The task:
In your copy of the data below, reproduce every entry exactly and omit the pictures.

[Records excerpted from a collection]
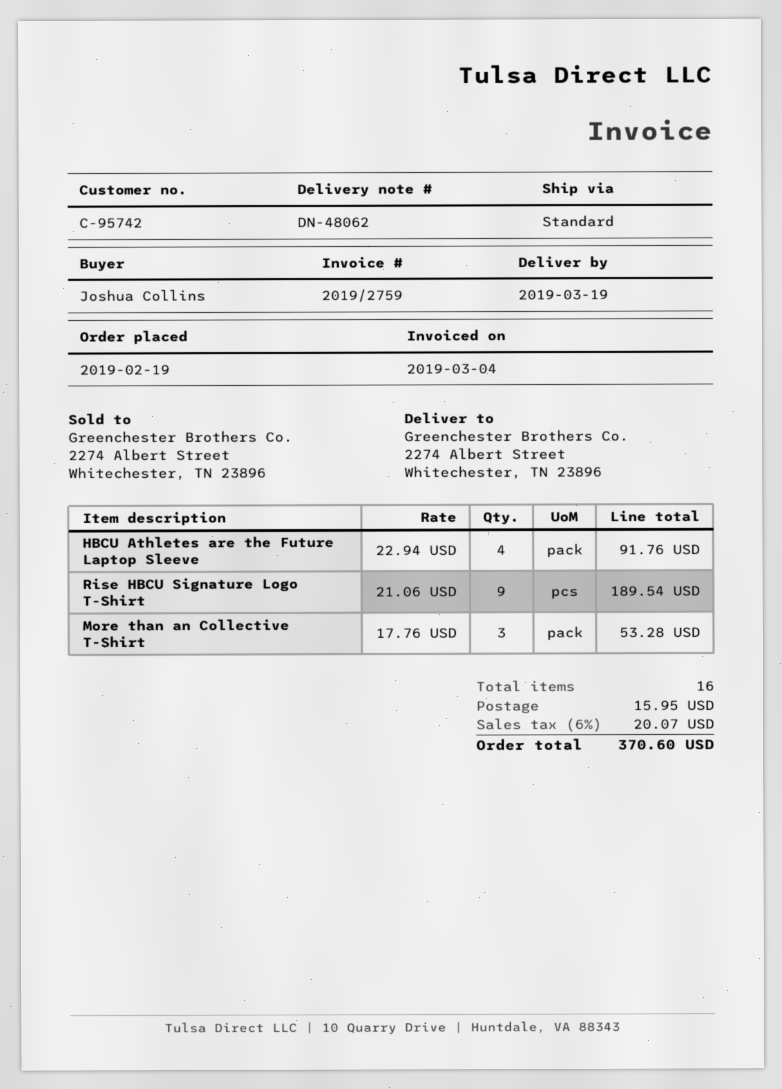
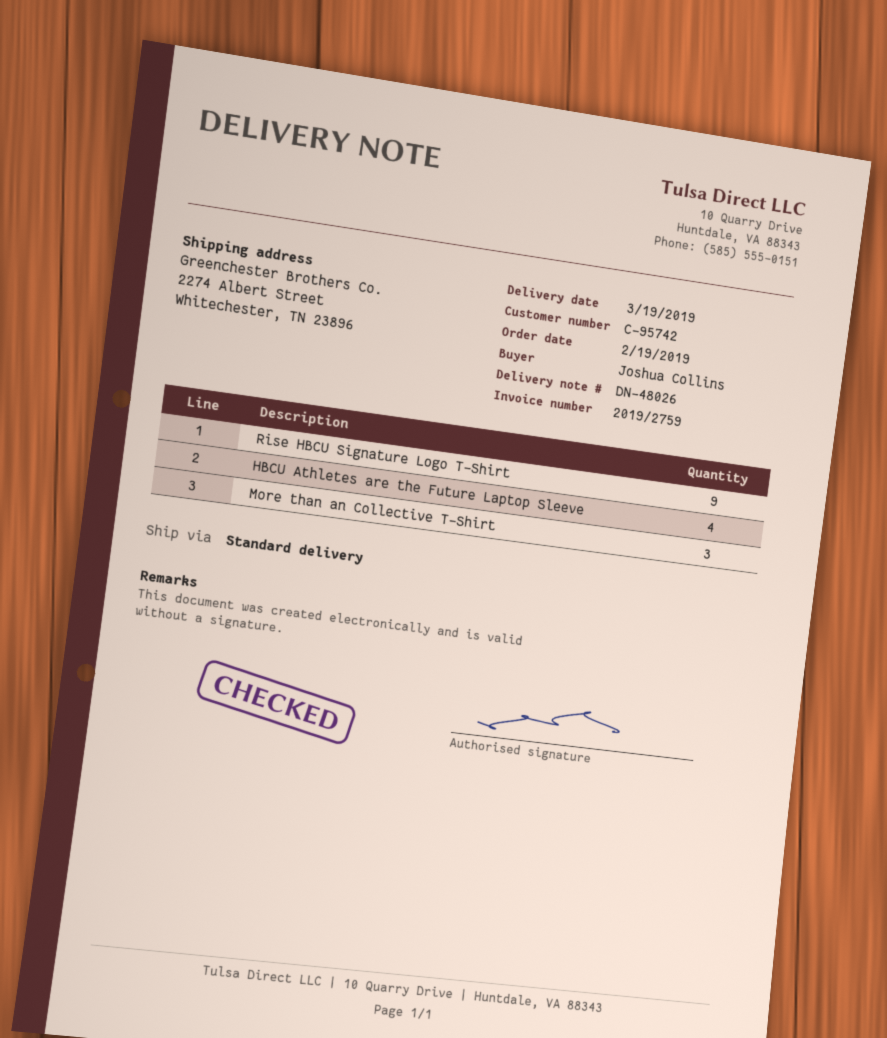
delivery note number: DN-48062 -> DN-48026

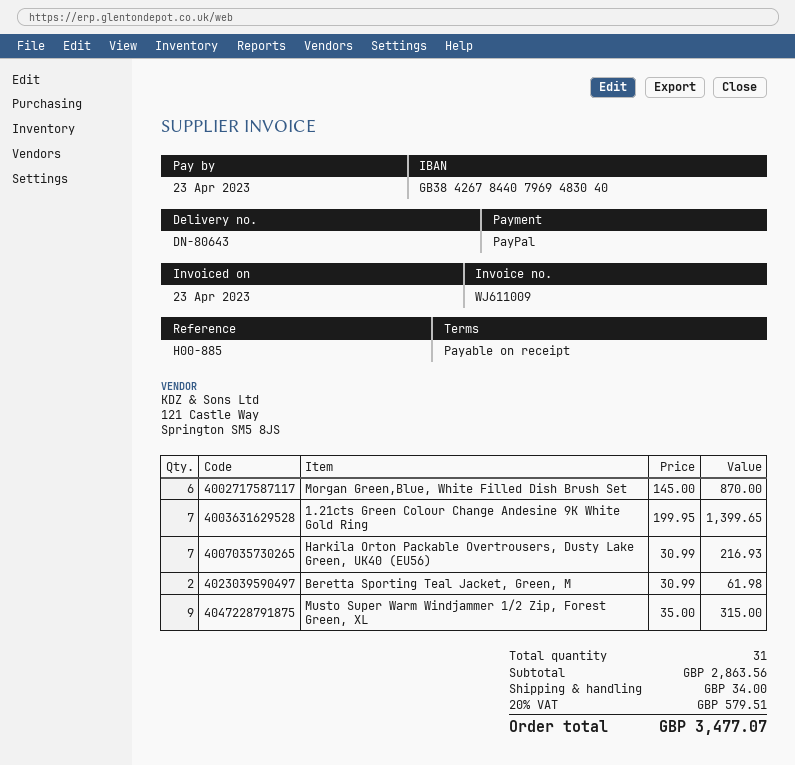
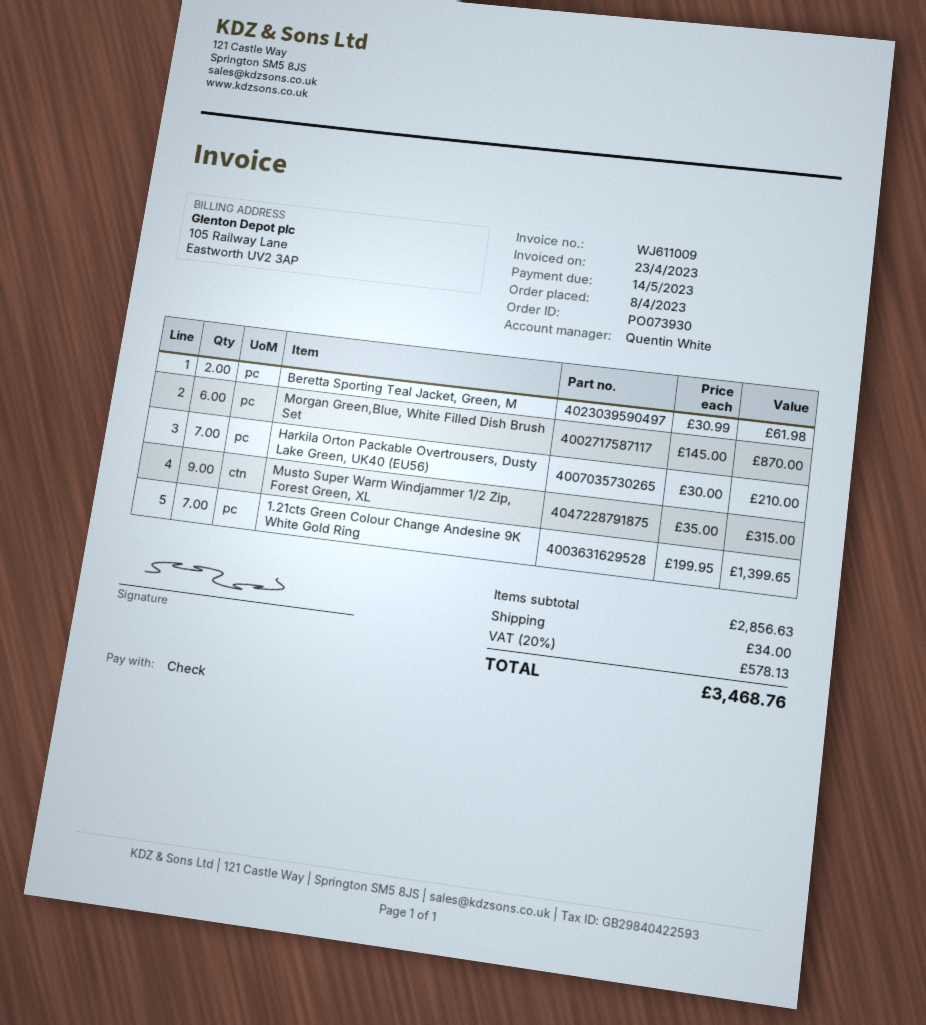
due date: 2023-04-23 -> 2023-05-14
payment method: PayPal -> cheque
Harkila Orton Packable Overtrousers, Dusty Lake Green, UK40 (EU56): 7 x 30.99 = 216.93 -> 7 x 30.00 = 210.00
subtotal: 2863.56 -> 2856.63
tax: 20% = 579.51 -> 20% = 578.13
total: 3477.07 -> 3468.76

Solution to the problem:
delivery note number: DN-48062 -> DN-48026

due date: 2023-04-23 -> 2023-05-14
payment method: PayPal -> cheque
Harkila Orton Packable Overtrousers, Dusty Lake Green, UK40 (EU56): 7 x 30.99 = 216.93 -> 7 x 30.00 = 210.00
subtotal: 2863.56 -> 2856.63
tax: 20% = 579.51 -> 20% = 578.13
total: 3477.07 -> 3468.76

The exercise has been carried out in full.